[Dataset entries]
* * * *

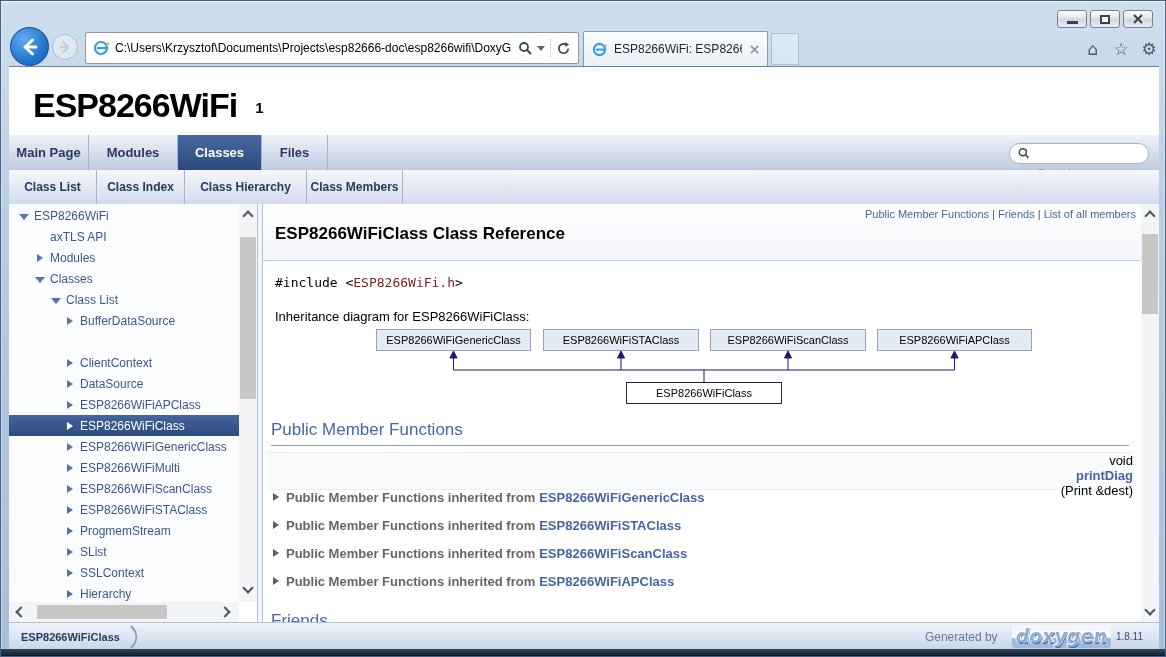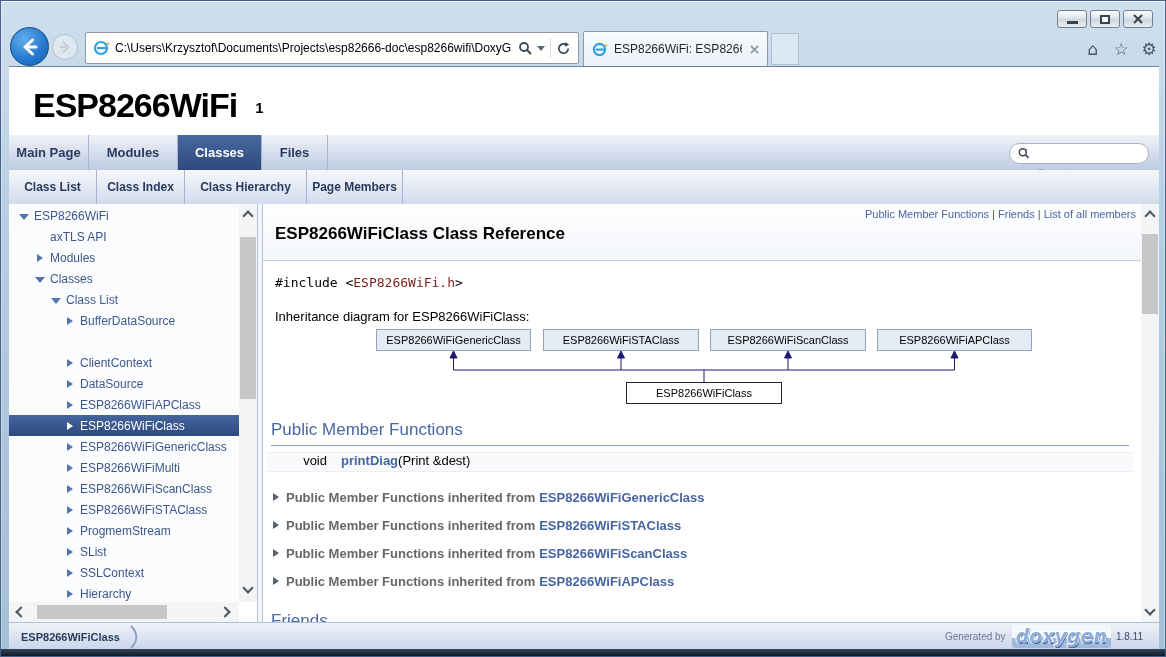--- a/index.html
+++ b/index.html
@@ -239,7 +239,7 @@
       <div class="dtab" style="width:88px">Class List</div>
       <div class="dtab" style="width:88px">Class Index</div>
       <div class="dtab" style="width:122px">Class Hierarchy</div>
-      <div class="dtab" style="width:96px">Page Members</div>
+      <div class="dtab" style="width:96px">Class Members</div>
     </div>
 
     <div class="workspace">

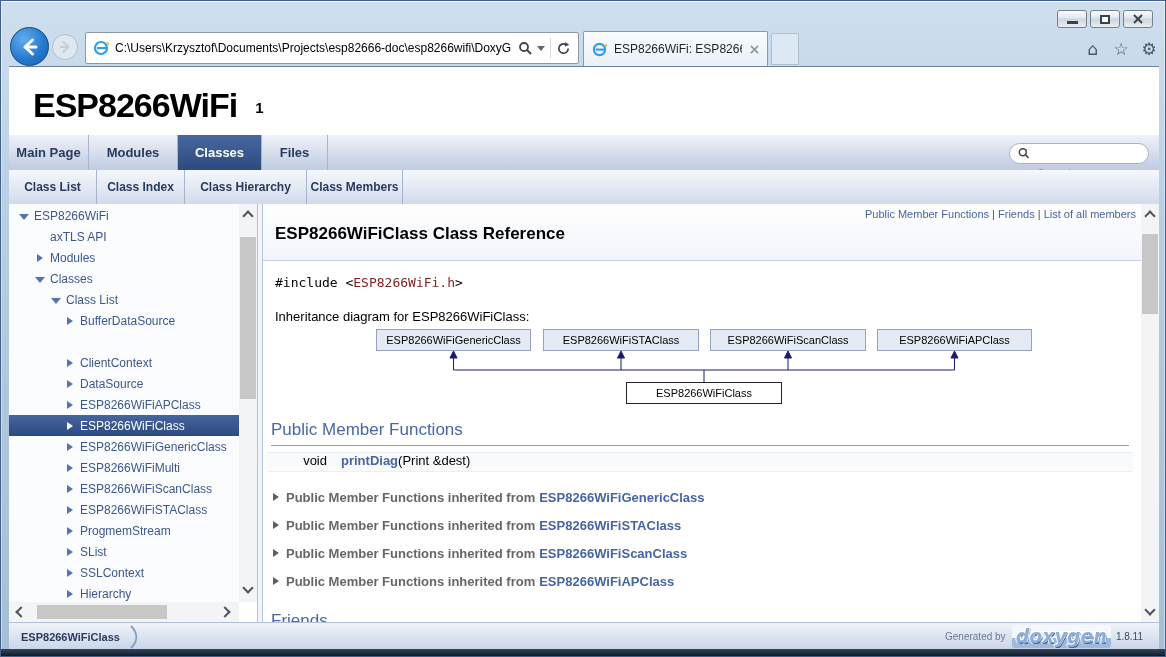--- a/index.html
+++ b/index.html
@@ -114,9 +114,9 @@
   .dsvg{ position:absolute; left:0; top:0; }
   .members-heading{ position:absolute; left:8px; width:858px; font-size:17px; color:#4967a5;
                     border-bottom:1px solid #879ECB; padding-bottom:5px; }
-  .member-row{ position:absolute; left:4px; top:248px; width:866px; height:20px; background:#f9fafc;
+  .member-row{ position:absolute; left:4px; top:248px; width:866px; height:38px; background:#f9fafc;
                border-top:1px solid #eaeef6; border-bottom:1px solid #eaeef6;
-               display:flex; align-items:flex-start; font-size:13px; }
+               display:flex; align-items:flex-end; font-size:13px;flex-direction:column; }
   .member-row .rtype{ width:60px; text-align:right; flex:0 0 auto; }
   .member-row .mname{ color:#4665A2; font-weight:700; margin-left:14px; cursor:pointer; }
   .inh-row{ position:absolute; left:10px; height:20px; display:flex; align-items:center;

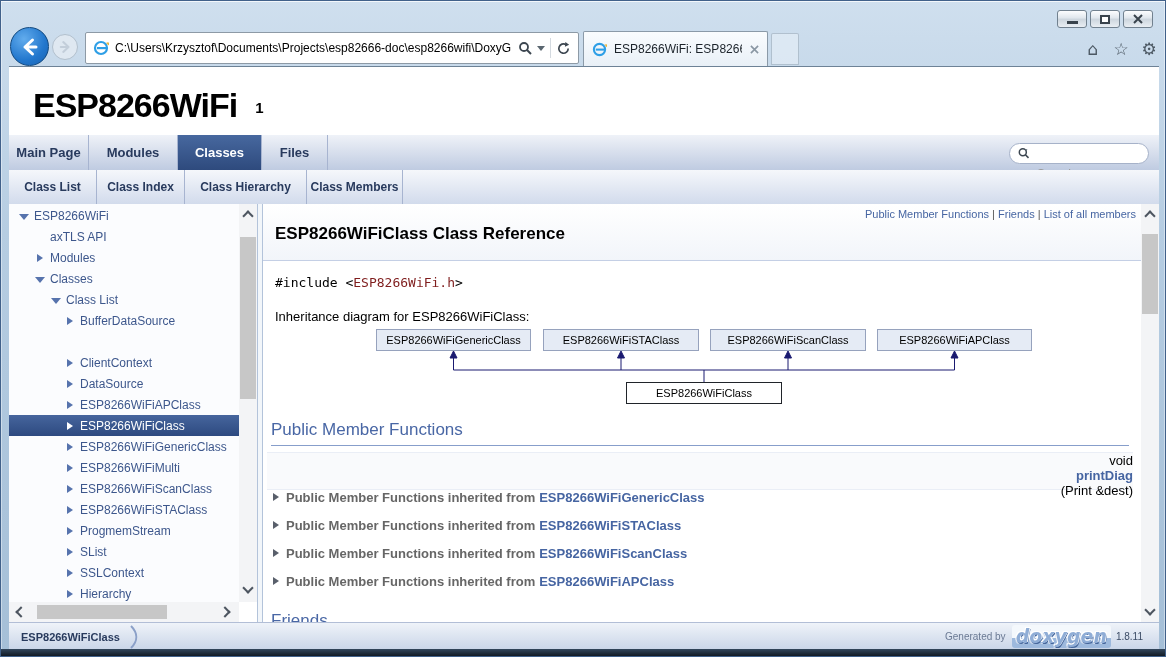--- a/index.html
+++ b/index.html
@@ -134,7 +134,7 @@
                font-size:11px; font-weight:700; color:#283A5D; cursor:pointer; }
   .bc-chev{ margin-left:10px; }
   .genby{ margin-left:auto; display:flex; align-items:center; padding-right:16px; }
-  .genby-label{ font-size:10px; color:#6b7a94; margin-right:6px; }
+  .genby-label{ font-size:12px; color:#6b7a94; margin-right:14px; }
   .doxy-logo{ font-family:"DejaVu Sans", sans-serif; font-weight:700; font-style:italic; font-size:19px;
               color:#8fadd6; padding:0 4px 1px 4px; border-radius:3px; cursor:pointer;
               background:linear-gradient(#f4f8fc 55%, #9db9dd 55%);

* * * *

**Your objective:** Starting with the first line of the data above, write out each line exactly up to and including the line that holds "display:flex; align-items:flex-start; font-size:13px;". Pictures stay out.

**Your solution:**
--- a/index.html
+++ b/index.html
@@ -239,7 +239,7 @@
       <div class="dtab" style="width:88px">Class List</div>
       <div class="dtab" style="width:88px">Class Index</div>
       <div class="dtab" style="width:122px">Class Hierarchy</div>
-      <div class="dtab" style="width:96px">Page Members</div>
+      <div class="dtab" style="width:96px">Class Members</div>
     </div>
 
     <div class="workspace">

--- a/index.html
+++ b/index.html
@@ -114,9 +114,9 @@
   .dsvg{ position:absolute; left:0; top:0; }
   .members-heading{ position:absolute; left:8px; width:858px; font-size:17px; color:#4967a5;
                     border-bottom:1px solid #879ECB; padding-bottom:5px; }
-  .member-row{ position:absolute; left:4px; top:248px; width:866px; height:20px; background:#f9fafc;
+  .member-row{ position:absolute; left:4px; top:248px; width:866px; height:38px; background:#f9fafc;
                border-top:1px solid #eaeef6; border-bottom:1px solid #eaeef6;
-               display:flex; align-items:flex-start; font-size:13px; }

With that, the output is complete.